Читать книгу Handbuch des Strafrechts - Manuel Ladiges - Страница 115
1. Begriff der Tat
Оглавление44
Eine erneute Strafverfolgung schließt Art. 103 Abs. 3 GG nur wegen „derselben Tat“ aus. Ausschlaggebend für die Einordnung ist nach der Rechtsprechung des BVerfG „der geschichtliche Vorgang, auf welchen Anklage und Eröffnungsbeschluss hinweisen und innerhalb dessen der Angeklagte als Täter oder Teilnehmer einen Straftatbestand verwirklicht haben soll“; es soll auf den „nach natürlicher Auffassung zu beurteilenden einheitlichen Lebensvorgang“ abzustellen sein.[217] Das Gericht orientiert sich damit im Ausgangspunkt[218] am (vorkonstitutionell herausgebildeten[219]) strafprozessualen Tatbegriff, der auch den §§ 155, 264 StPO zugrunde liegt und nicht deckungsgleich mit dem materiell-rechtlichen Tatbegriff i.S.d. §§ 52, 53 StGB ist.[220]
45
Die durch das BVerfG favorisierte natürliche Betrachtungsweise belässt naturgemäß Auslegungsspielräume, die Inkonsistenzen in der Rechtsprechung des Gerichts zum Tatbegriff des Art. 103 Abs. 3 GG begünstigt haben.[221] So soll beispielsweise die wiederholte Nichtbefolgung der Einberufung zum zivilen Ersatzdienst als „eine Tat“ i.S.d.
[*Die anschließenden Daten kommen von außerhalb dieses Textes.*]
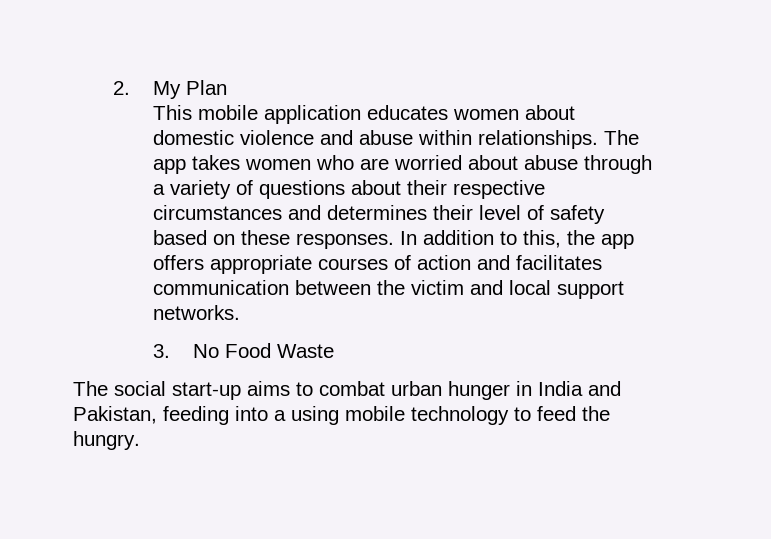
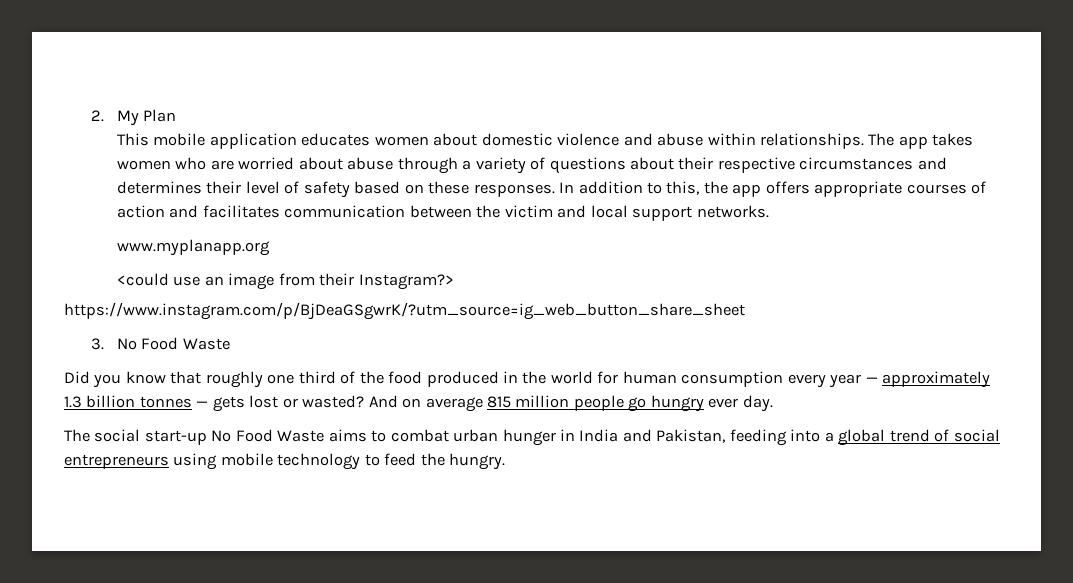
+ www.myplanapp.org
+ <could use an image from their Instagram?>
+ https://www.instagram.com/p/BjDeaGSgwrK/?utm_source=ig_web_button_share_sheet
  3. No Food Waste
+ Did you know that roughly one third of the food produced in the world for human consumption every year — approximately 1.3 billion tonnes — gets lost or wasted? And on average 815 million people go hungry ever day.
- The social start-up aims to combat urban hunger in India and Pakistan, feeding into a using mobile technology to feed the hungry.
+ The social start-up No Food Waste aims to combat urban hunger in India and Pakistan, feeding into a global trend of social entrepreneurs using mobile technology to feed the hungry.

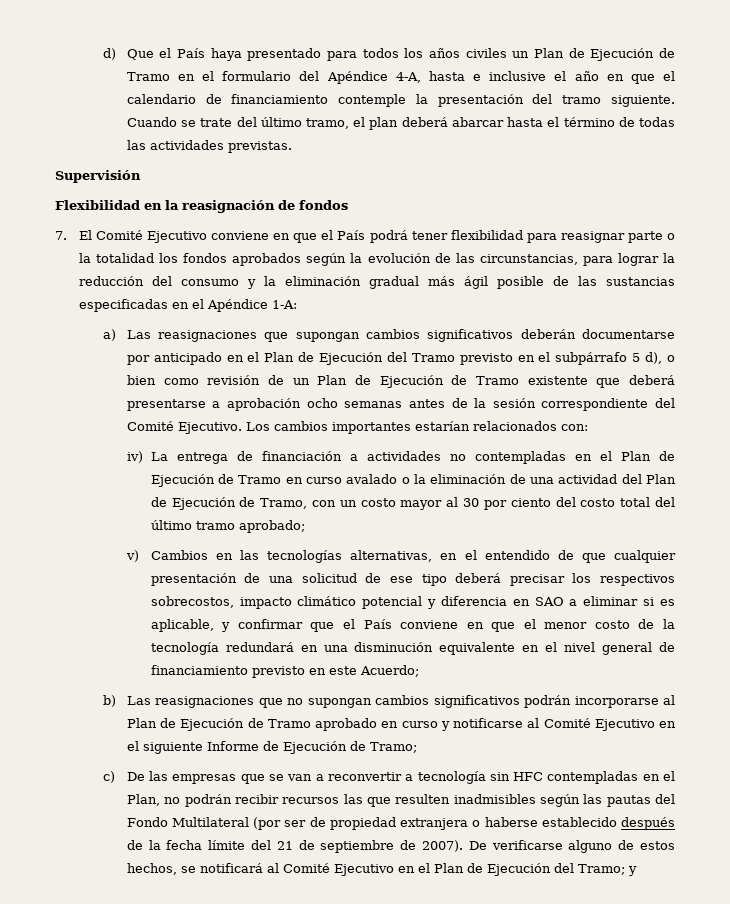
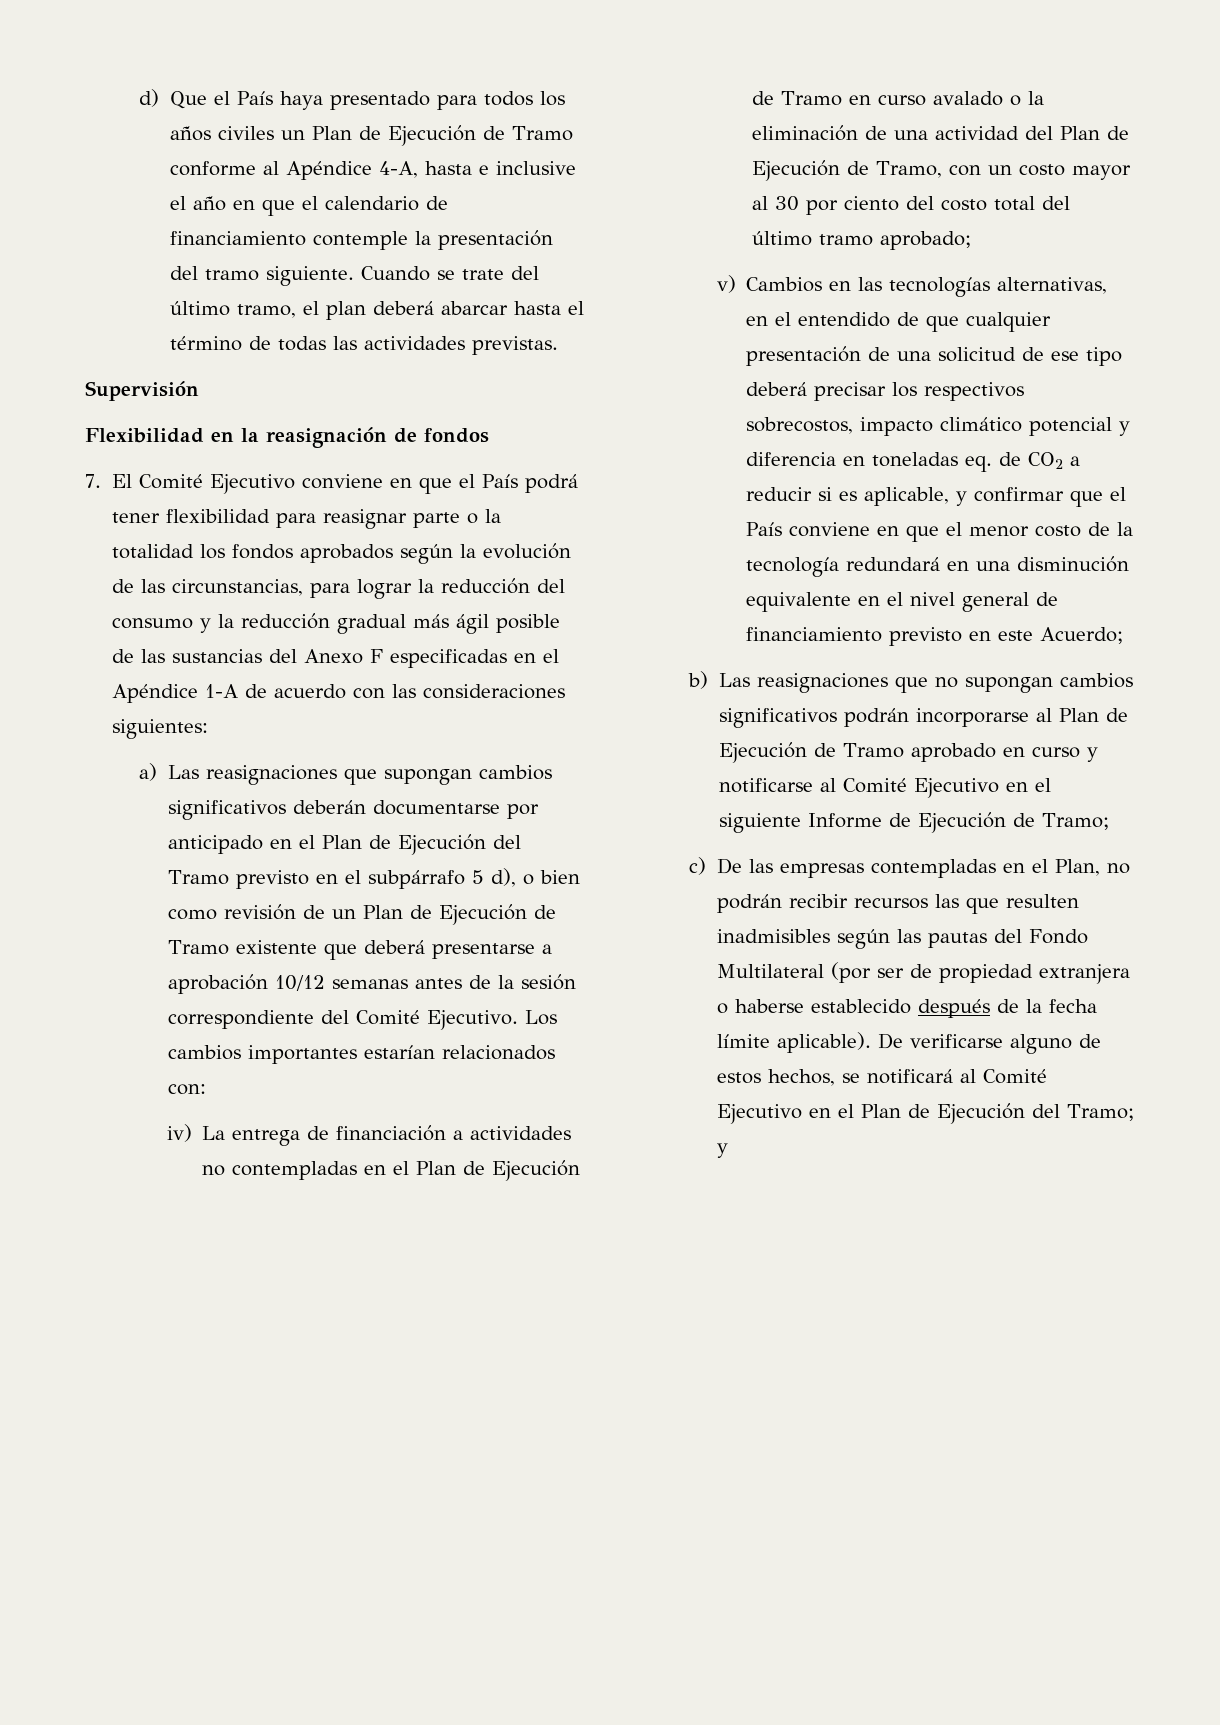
- d) Que el País haya presentado para todos los años civiles un Plan de Ejecución de Tramo en el formulario del Apéndice 4-A, hasta e inclusive el año en que el calendario de financiamiento contemple la presentación del tramo siguiente.
+ d) Que el País haya presentado para todos los años civiles un Plan de Ejecución de Tramo conforme al Apéndice 4-A, hasta e inclusive el año en que el calendario de financiamiento contemple la presentación del tramo siguiente.
- 7. El Comité Ejecutivo conviene en que el País podrá tener flexibilidad para reasignar parte o la totalidad los fondos aprobados según la evolución de las circunstancias, para lograr la reducción del consumo y la eliminación gradual más ágil posible de las sustancias especificadas en el Apéndice 1-A:
+ 7. El Comité Ejecutivo conviene en que el País podrá tener flexibilidad para reasignar parte o la totalidad los fondos aprobados según la evolución de las circunstancias, para lograr la reducción del consumo y la reducción gradual más ágil posible de las sustancias del Anexo F especificadas en el Apéndice 1-A de acuerdo con las consideraciones siguientes:
- a) Las reasignaciones que supongan cambios significativos deberán documentarse por anticipado en el Plan de Ejecución del Tramo previsto en el subpárrafo 5 d), o bien como revisión de un Plan de Ejecución de Tramo existente que deberá presentarse a aprobación ocho semanas antes de la sesión correspondiente del Comité Ejecutivo.
+ a) Las reasignaciones que supongan cambios significativos deberán documentarse por anticipado en el Plan de Ejecución del Tramo previsto en el subpárrafo 5 d), o bien como revisión de un Plan de Ejecución de Tramo existente que deberá presentarse a aprobación 10/12 semanas antes de la sesión correspondiente del Comité Ejecutivo.
- v) Cambios en las tecnologías alternativas, en el entendido de que cualquier presentación de una solicitud de ese tipo deberá precisar los respectivos sobrecostos, impacto climático potencial y diferencia en SAO a eliminar si es aplicable, y confirmar que el País conviene en que el menor costo de la tecnología redundará en una disminución equivalente en el nivel general de financiamiento previsto en este Acuerdo;
+ v) Cambios en las tecnologías alternativas, en el entendido de que cualquier presentación de una solicitud de ese tipo deberá precisar los respectivos sobrecostos, impacto climático potencial y diferencia en toneladas eq. de CO2 a reducir si es aplicable, y confirmar que el País conviene en que el menor costo de la tecnología redundará en una disminución equivalente en el nivel general de financiamiento previsto en este Acuerdo;
- c) De las empresas que se van a reconvertir a tecnología sin HFC contempladas en el Plan, no podrán recibir recursos las que resulten inadmisibles según las pautas del Fondo Multilateral (por ser de propiedad extranjera o haberse establecido después de la fecha límite del 21 de septiembre de 2007).
+ c) De las empresas contempladas en el Plan, no podrán recibir recursos las que resulten inadmisibles según las pautas del Fondo Multilateral (por ser de propiedad extranjera o haberse establecido después de la fecha límite aplicable).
Art. 103 Abs. 3 GG anzusehen sein, wenn ihr eine fortdauernde und ernsthafte, an den Kategorien von „Gut“ und „Böse“ orientierte Gewissensentscheidung des Täters zugrunde lag.[222] In einem gewissen Kontrast zu dieser eher großzügigen Interpretation stehen Judikate, in denen der Tatbegriff tendenziell restriktiver ausgelegt wurde: Zur Annahme mehrerer prozessualer Taten gelangte das BVerfG etwa bzgl. der Mitgliedschaft in einer kriminellen Vereinigung (§ 129 StGB) und der in Verfolgung der Ziele dieser Vereinigung verwirklichten Verbrechen (konkret: Mord bzw. Beihilfe zum Mord)[223] sowie bzgl. der wiederholten Entziehung der Kinder von der Schulpflicht (§ 182 Abs. 1 des Hessischen Schulgesetzes).[224] Nach Ansicht des Gerichts soll einerseits im Falle der Ersatzdienstverweigerung aus Gewissensgründen – trotz des Vorliegens von Tatmehrheit gem. § 53 StGB – „dieselbe Tat“ i.S.d. Art. 103 Abs. 3 GG anzunehmen sein; andererseits sollen beim Zusammentreffen der Mitgliedschaft in einer kriminellen Vereinigung und der Verwirklichung von Verbrechenstatbeständen – ungeachtet der Annahme von Tateinheit gem. § 52 StGB[225] – mehrere Taten i.S.d. Art. 103 Abs. 3 GG gegeben sein.[226] Zur Rechtfertigung dieses mäandernden Kurses weist das BVerfG darauf hin, dass die Rechtsbegriffe der Tateinheit und der Tatidentität unterschiedliche Zwecke verfolgen: Während die §§ 52 ff. StGB die Bildung des Schuld- und Strafausspruches behandelten und auf das Ziel bestmöglicher Verwirklichung materieller Gerechtigkeit ausgerichtet seien, bezwecke der Begriff der Tatidentität i.S.d. Art. 103 Abs. 3 GG ausschließlich, die Grenzen der materiellen Rechtskraft abzustecken.[227] In der Entscheidung zur Ersatzdienstverweigerung konstatierte das Gericht darüber hinaus, die von Art. 103 Abs. 3 GG ausgehende Sperrwirkung sei nur erträglich, „wenn der Umfang des prozessualen Tatbegriffs nicht über jedes Maß hinaus ausgedehnt wird“.[228]
46
Dass die Ablösung des verfassungsrechtlichen Tatbegriffes von den Wertungen des materiellen Rechts damit vor allem auf Gerechtigkeitserwägungen gestützt wird, erscheint bedenklich, wenn man sich erneut vor Augen führt, dass der Verfassungsgeber den allfälligen Konflikt zwischen Rechtssicherheit und materieller Gerechtigkeit in Art. 103 Abs. 3 GG eindeutig und ausnahmslos zugunsten ersterer aufgelöst hat.[229] Ungeachtet dessen wurde die Asynchronität von Tateinheit und Tatidentität (sog. prozessrechtliche Lösung) in der Folgezeit von der fachgerichtlichen Rechtsprechung auch auf das Zusammentreffen von unerlaubtem Waffenbesitz und Kapitaldelikt übertragen,[230] bevor der BGH schließlich in derartigen Fällen zur Annahme von Tatmehrheit gem. § 53 StGB (und auf dieser Grundlage zur Bejahung zweier Taten im prozessualen Sinn) gelangte (sog. materiellrechtliche Lösung).[231] Mit Beschluss vom 9. Juli 2015 hat der 3. Strafsenat des BGH nunmehr für alle im Rahmen einer kriminellen Vereinigung erbrachten mitgliedschaftlichen Beteiligungsakte, die zugleich andere Strafgesetze verletzen, Tatmehrheit gem. § 53 StGB und (gleichlaufend) selbstständige prozessuale Taten angenommen.[232]